* **Work instruction**: Every line below that contains "clip" is to be copied.

=== Material for this exercise ===

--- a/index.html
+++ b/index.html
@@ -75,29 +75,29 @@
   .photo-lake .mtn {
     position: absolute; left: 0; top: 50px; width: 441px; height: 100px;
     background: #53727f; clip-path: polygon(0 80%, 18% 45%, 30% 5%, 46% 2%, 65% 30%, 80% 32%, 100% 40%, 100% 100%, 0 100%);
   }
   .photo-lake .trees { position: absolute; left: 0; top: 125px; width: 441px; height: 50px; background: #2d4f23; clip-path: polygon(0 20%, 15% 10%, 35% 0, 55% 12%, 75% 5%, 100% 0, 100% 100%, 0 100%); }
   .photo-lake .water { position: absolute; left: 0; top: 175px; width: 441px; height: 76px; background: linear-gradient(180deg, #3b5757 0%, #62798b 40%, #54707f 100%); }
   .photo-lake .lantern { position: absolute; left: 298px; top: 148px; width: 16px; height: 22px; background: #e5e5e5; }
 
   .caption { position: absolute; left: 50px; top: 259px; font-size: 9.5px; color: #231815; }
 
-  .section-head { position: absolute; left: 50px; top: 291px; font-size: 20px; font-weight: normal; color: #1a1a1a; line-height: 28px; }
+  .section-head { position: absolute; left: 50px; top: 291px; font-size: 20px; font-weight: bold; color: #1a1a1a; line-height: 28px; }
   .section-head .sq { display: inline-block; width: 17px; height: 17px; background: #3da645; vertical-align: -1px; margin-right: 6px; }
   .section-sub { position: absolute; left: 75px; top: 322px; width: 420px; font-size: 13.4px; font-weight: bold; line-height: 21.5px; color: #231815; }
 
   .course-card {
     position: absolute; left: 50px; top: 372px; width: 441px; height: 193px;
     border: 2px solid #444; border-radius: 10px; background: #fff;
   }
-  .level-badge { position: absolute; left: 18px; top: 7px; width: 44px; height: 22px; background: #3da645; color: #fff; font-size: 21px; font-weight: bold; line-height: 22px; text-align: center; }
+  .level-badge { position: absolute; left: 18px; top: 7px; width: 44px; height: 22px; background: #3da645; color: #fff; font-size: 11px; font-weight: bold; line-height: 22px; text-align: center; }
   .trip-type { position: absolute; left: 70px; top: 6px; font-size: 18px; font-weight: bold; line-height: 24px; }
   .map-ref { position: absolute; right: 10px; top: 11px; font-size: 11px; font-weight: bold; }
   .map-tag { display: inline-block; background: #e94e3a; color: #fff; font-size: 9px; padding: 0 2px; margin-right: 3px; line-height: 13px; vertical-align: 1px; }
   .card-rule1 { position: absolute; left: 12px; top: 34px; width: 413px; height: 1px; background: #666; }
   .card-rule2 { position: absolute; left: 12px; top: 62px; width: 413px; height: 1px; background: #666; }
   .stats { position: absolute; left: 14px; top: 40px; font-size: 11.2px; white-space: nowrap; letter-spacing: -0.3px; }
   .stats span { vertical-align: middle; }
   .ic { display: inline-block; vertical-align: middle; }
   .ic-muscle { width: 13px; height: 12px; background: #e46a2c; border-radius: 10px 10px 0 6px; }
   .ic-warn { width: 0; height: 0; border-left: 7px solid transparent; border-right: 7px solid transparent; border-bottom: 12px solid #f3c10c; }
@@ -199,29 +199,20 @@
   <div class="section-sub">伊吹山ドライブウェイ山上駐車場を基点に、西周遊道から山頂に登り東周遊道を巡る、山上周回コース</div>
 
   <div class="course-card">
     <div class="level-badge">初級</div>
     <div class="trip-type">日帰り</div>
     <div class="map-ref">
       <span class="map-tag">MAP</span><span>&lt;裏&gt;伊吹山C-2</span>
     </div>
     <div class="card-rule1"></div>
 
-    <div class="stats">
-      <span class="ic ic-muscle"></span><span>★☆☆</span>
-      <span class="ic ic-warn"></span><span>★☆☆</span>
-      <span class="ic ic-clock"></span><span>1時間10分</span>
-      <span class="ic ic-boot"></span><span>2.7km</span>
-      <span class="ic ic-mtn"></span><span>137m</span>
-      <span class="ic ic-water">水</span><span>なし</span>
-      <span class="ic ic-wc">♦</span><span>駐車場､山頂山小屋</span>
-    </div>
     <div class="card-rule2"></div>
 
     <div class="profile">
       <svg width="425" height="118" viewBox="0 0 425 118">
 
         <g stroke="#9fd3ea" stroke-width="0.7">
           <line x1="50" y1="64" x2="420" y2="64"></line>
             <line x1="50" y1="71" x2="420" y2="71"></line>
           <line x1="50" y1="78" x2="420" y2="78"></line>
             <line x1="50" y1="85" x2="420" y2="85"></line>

===

* **Exercise output**:
     background: #53727f; clip-path: polygon(0 80%, 18% 45%, 30% 5%, 46% 2%, 65% 30%, 80% 32%, 100% 40%, 100% 100%, 0 100%);
   .photo-lake .trees { position: absolute; left: 0; top: 125px; width: 441px; height: 50px; background: #2d4f23; clip-path: polygon(0 20%, 15% 10%, 35% 0, 55% 12%, 75% 5%, 100% 0, 100% 100%, 0 100%); }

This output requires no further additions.